Other people’s songs: “Days of 49”

by Arron Galbraith and Tony Attwood

In this series, we look back at songs recorded by, but not written by, Bob Dylan, with a glance at their origins, Bob’s version, and the recordings of one or two others.   Aaron selects the songs, Tony adds his thoughts as they play.


Aaron:Days Of 49″ is an old-time ballad from the California Gold Rush days. Some scholars have suggested that it was written by minstrel singer Charles Bensell or vaudevillian Charley Rhoades. The first recording and indeed the first release was by Jules Allen “The Singing Cowboy” in 1928.

Tony: It is interesting that this rhythm is never used these days – it almost seems funny and maybe rather childish.  I often wonder about how things fade in and out of favour – there is after all nothing inherently odd about this rhythm – but I suppose it reminds people of children jigging up and down.   And it is hard to do much with the rhythm – it doesn’t lend itself to much variation without destroying the whole rhythm itself.  Having selected the rhythm, the perform is stuck with it.

Aaron: Dylan’s version came from 1970s Self Portrait

Tony: Bob has put it in a minor key (I don’t know enough about the song’s history to know if this was a Dylan-innovation or whether lots of other performers had done it before.  Certainly from the one copy I’ve got stored on computer the song mutated very early indeed.  This Logan English version comes from 1957 and has the song utterly transformed – so by the time Bob got to the piece it really had moved on from its origins.

Bob may have taken his version from elsewhere (and if you know where, please write it – usually when I write about things I don’t know it turns out that everyone else in the Bobbyverse knows the answer, and I am the only one who doesn’t).

Aaron:  Fairport Convention recorded a live version in  1973, “A Tree With Roots – Fairport Convention And The Songs Of Bob Dylan”

Tony: This is indeed very much Bob’s version – or perhaps I should say the version Bob used, which he may have got from somewhere else.  The difference is that the accompaniment is more sparse; I do like the use of the piano in the Dylan edition.  But the sparce use of the lead guitar really seems to work to me.  And I do like the harmonies in the chorus.

I think the point here is that there is an assumption that most listeners will know the song at least to some degree, so the performers are deliberately going out of their way to add more to the song, without destroying its essence.  And believe me it takes talent to do that – it is much harder than one might think.  It also helps if one has an arranger in the band, who works out how the arrangement is going to go, rather than let everyone do their own thing.  Just listen to the instrumental verse – they really got this sorted.

Aaron: Lastly we have Phil Trigwell – originally from the U.K. where he was a member of a skiffle group in the 1950s. In 1971 he moved to Sweden and was active in the rockabilly revival there.

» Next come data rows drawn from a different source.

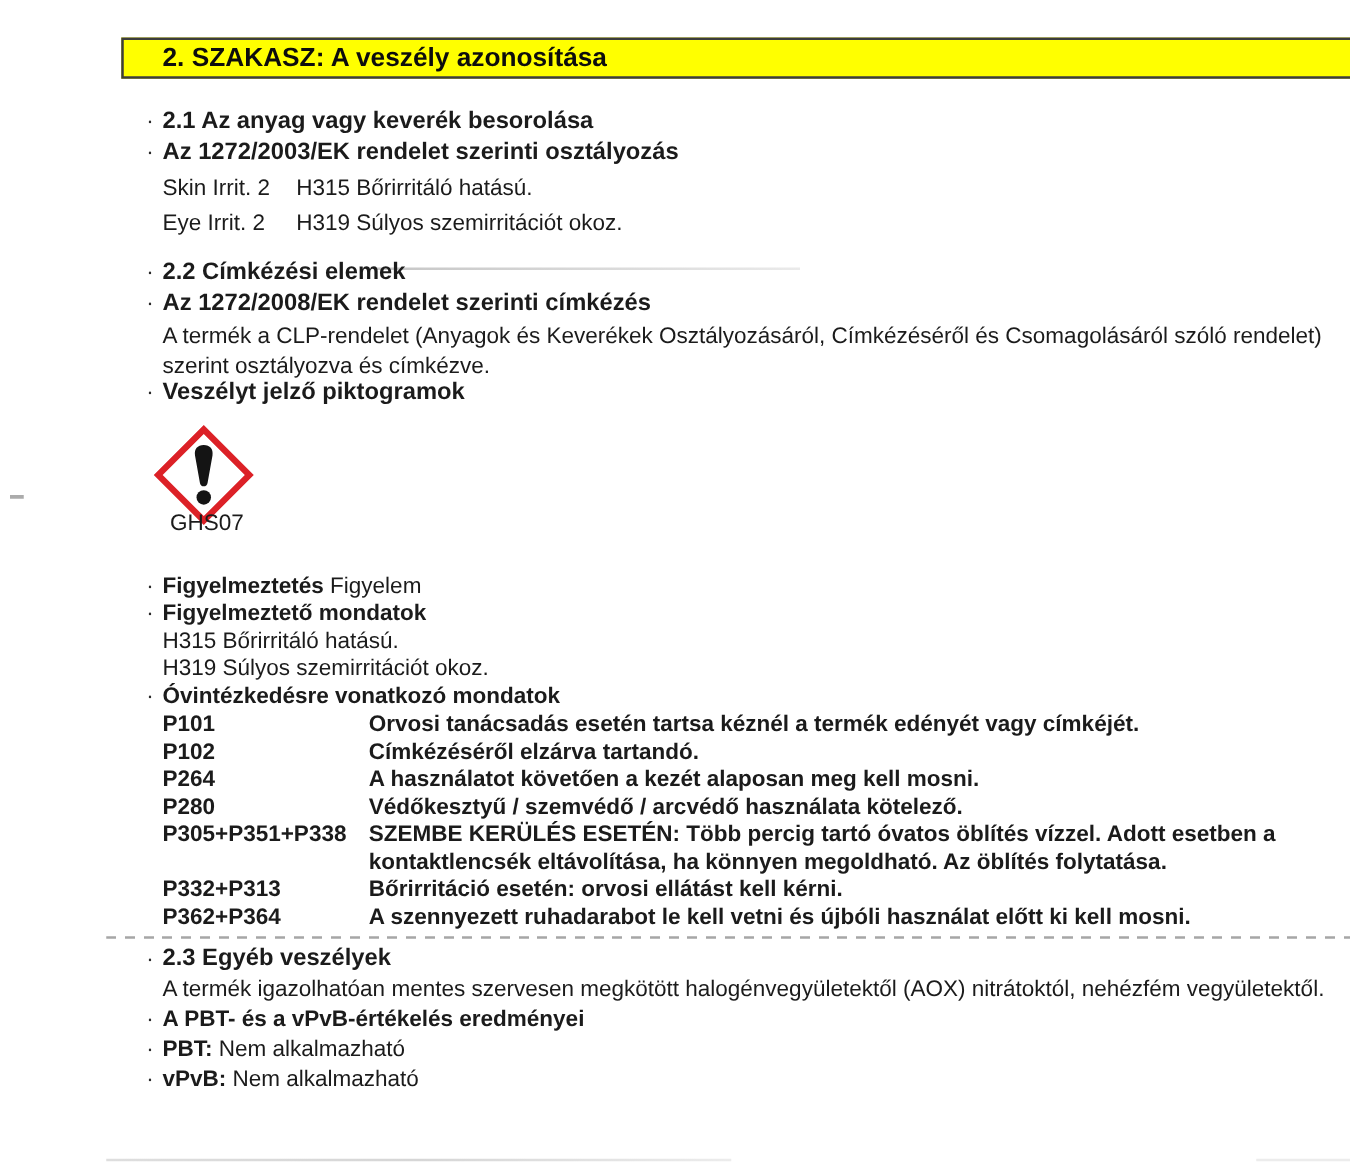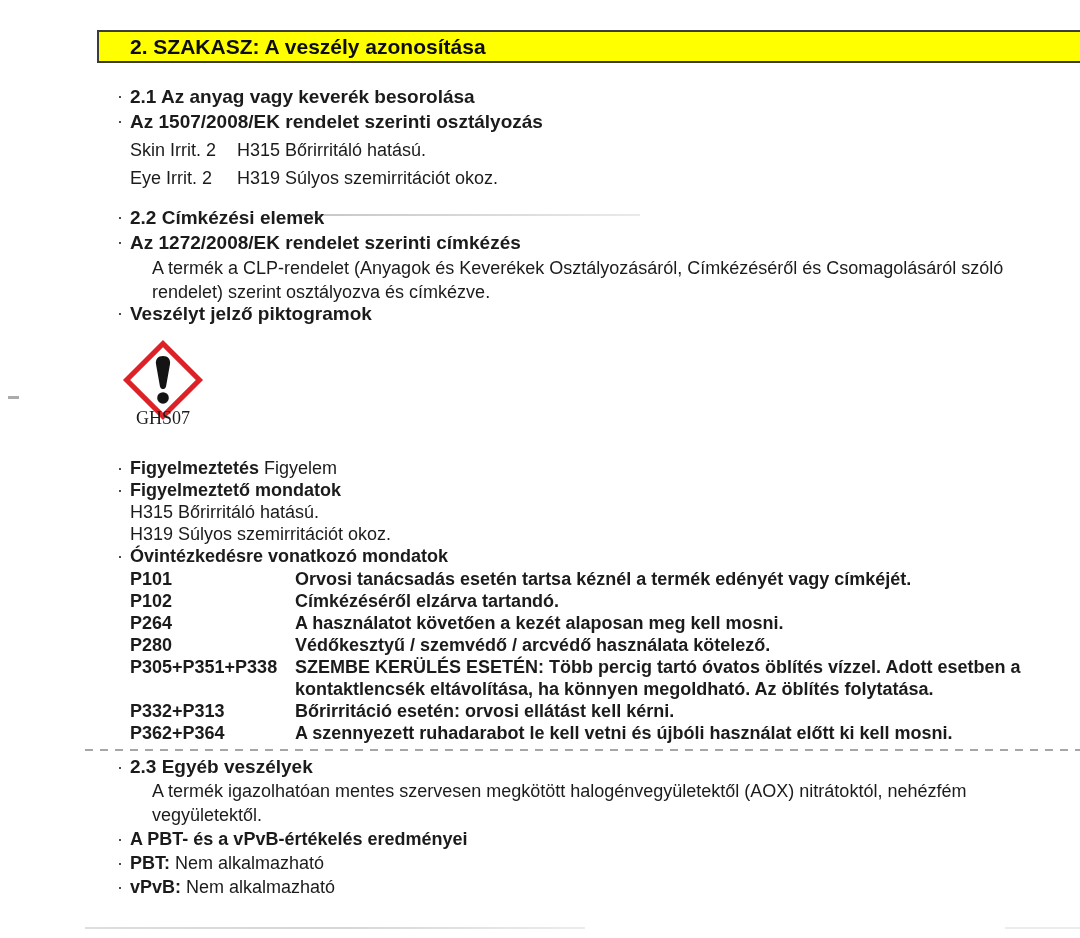--- a/index.html
+++ b/index.html
@@ -26,33 +26,33 @@
     white-space:nowrap;
   }
   .content { margin-left:90px; margin-right:45px; }
 
   .heading { font-weight:bold; font-size:19px; line-height:25px; position:relative; }
   .subheading { font-weight:bold; font-size:19px; line-height:25px; position:relative; }
   .bullet {
     position:absolute; left:-13px; top:0;
     font-weight:normal; color:#2a2a2a; font-size:18px;
   }
-  .para { line-height:24px;margin-left:22px; }
+  .para { line-height:24px; }
 
   .sec21 { margin-top:21px; }
   .class-table { margin-top:2px; }
   .class-row { display:grid; grid-template-columns:107px 1fr; line-height:28px; }
 
   .sec22 { margin-top:13px; }
   .sec22 .para { margin-top:1px; }
   .picto-title { font-weight:bold; font-size:19px; line-height:21px; margin-top:-1px; position:relative; }
 
   .pictogram-block { margin-top:10px; }
   .ghs-svg { display:block; margin-left:-13px; width:92px; height:92px; }
-  .ghs-label { margin-top:-18px; margin-left:6px; line-height:20px; font-size:18px;font-family:Liberation Serif, serif; }
+  .ghs-label { margin-top:-18px; margin-left:6px; line-height:20px; font-size:18px; }
 
   .signal-block { margin-top:29px; }
   .signal-block .line { line-height:22px; position:relative; }
   .signal-block .b { font-weight:bold; }
 
   .p-table { margin-top:1px; }
   .p-row { display:grid; grid-template-columns:165px 1fr; line-height:22px;font-weight:bold; }
 
   .dashed-sep {
     margin:5px 38px 0 45px;
@@ -97,21 +97,21 @@
 
   <div class="content">
 
     <div class="sec21">
       <div class="heading">
         <span class="bullet">·</span>
         <span>2.1 Az anyag vagy keverék besorolása</span>
       </div>
       <div class="subheading">
         <span class="bullet">·</span>
-        <span>Az 1507/2008/EK rendelet szerinti osztályozás</span>
+        <span>Az 1272/2003/EK rendelet szerinti osztályozás</span>
       </div>
       <div class="class-table">
         <div class="class-row">
           <span>Skin Irrit. 2</span>
           <span>H315 Bőrirritáló hatású.</span>
         </div>
         <div class="class-row">
           <span>Eye Irrit. 2</span>
           <span>H319 Súlyos szemirritációt okoz.</span>
         </div>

Tony: Coming to each song in turn and writing my commentary as I go, at the first hearing of each song (or at least the first hearing in a while) I bring in my own prejudices.  Everyone does – it is impossible to hear a piece of music with an open mind if music has always been part of your life.

And for some reason or other, genenerally I don’t enjoy songs in which the vocal part is spoken by a man with a bass voice.  Basso profundo I think it is called – but here it really works because of the speed and the way it fits with the accompaniment and the vocal harmonies.  It is also funny to hear that voice say “jolly saucy crew”.   But the point is that after each declaimed verse one is waiting to hear the harmonies again.  And increasing the drama in the declamation when the fight scene occurs really works too.

Of course what happens is the monotone is abandoned later on – he’s still declaiming but with variation, and that keeps our attention.  We really want to know what he is going to do in each subsequent verse – and that roaring verse with its slight venture into humour is again unexpected (given that I know the song, but not all the lyrics).

And it works also because in the end he is left in his misery, being pointed out by passers by – which the music somewhat suggests, but not totally.

Certainly by the end I am hooked and want to play it again.  A great find Aaron – for by no means the first time I’m thoroughly obliged to you for what you’ve presented.   Terrific fun for me.  I hope you (my reader) enjoyed it too.


  1. See: untold “Who’s Gonna Throw That Minstel Boy A Coin” (Fyffe), with ’49’ the source poem by Joaquin Miller.

  2. Shouldn’t we include Spider John Koerner’s version that appeared on one of the “Nod to Bob” Dylan Tribute records? After all, he was a good friend and former collaborator. Koerner also recorded a version on one of his earlier records, too, I believe.